- **Work task**:
Using the material below, copy every line where "header" appears.
───
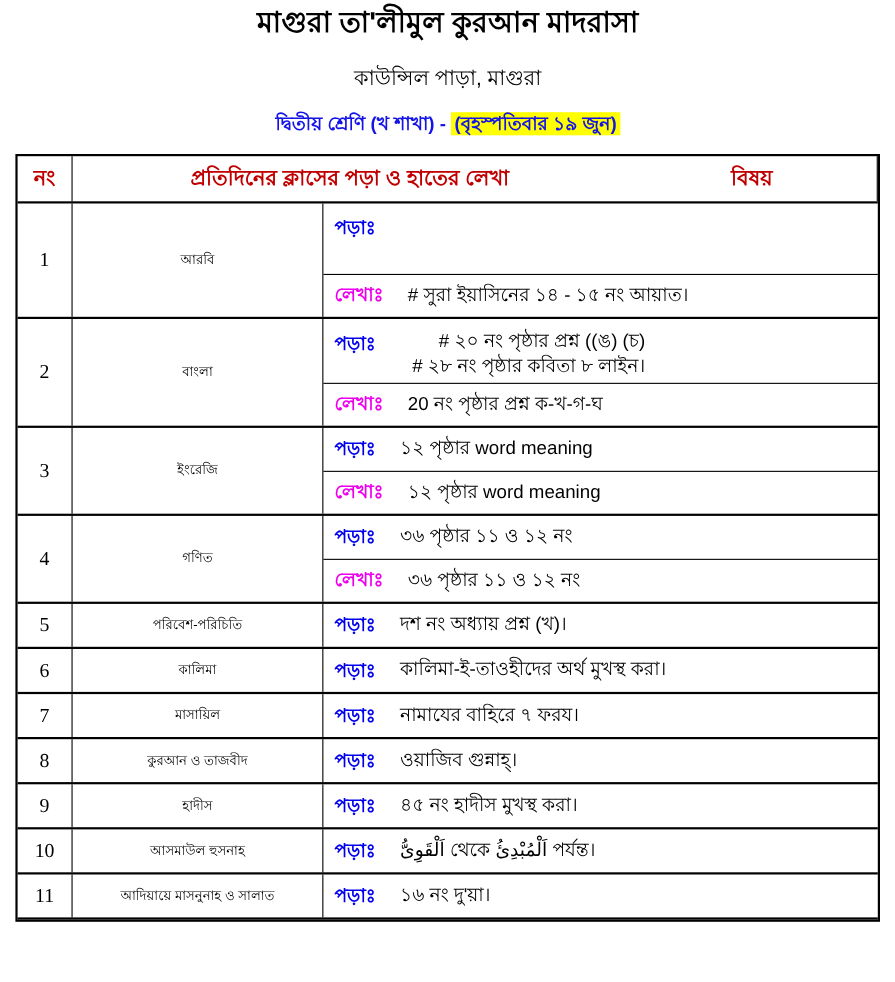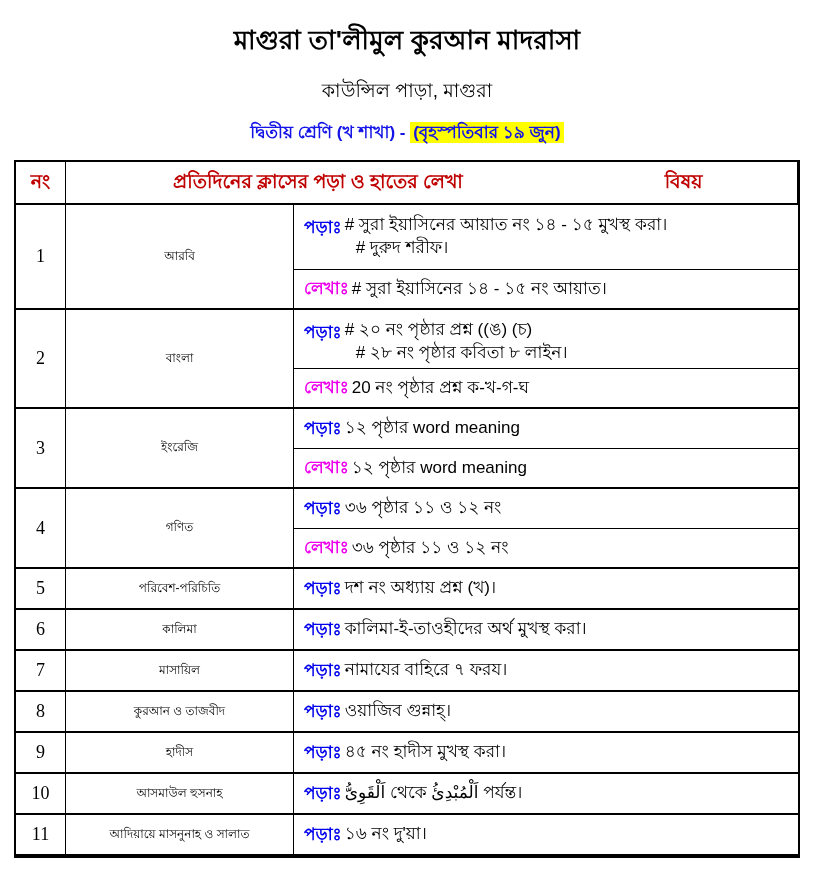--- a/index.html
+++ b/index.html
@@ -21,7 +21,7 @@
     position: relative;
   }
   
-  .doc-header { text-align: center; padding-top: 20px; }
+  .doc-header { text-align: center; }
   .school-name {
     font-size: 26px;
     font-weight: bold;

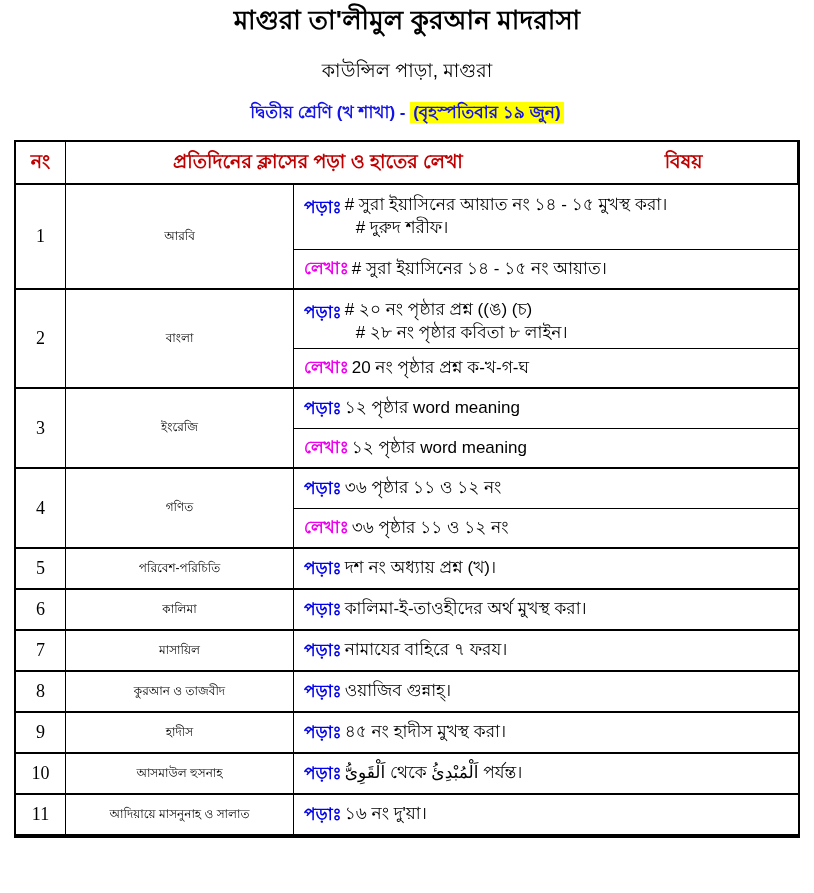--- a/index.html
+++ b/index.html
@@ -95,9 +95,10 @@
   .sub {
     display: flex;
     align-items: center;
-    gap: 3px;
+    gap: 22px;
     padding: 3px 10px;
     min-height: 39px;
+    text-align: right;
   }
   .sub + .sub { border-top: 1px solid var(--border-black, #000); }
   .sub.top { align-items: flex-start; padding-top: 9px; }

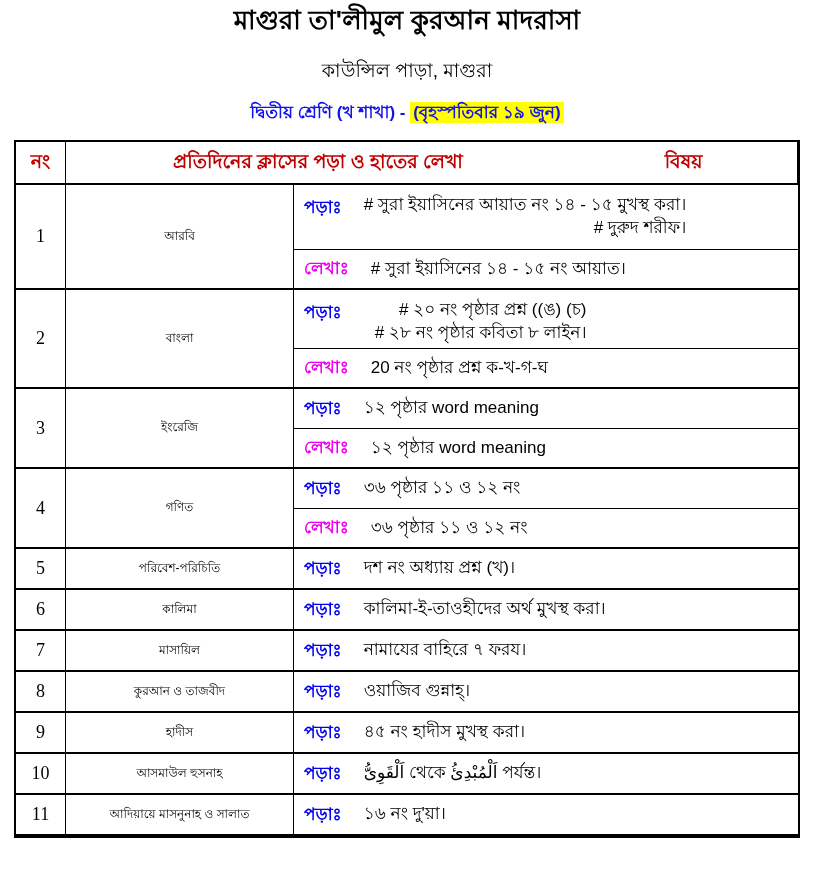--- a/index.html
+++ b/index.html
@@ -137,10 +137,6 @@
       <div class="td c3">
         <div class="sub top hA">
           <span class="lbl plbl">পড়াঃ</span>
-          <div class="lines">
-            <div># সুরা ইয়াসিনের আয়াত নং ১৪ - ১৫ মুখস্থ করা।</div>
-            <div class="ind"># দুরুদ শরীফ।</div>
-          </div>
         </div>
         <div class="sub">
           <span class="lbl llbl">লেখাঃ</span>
───
- **Result**:
-  .doc-header { text-align: center; padding-top: 20px; }
+  .doc-header { text-align: center; }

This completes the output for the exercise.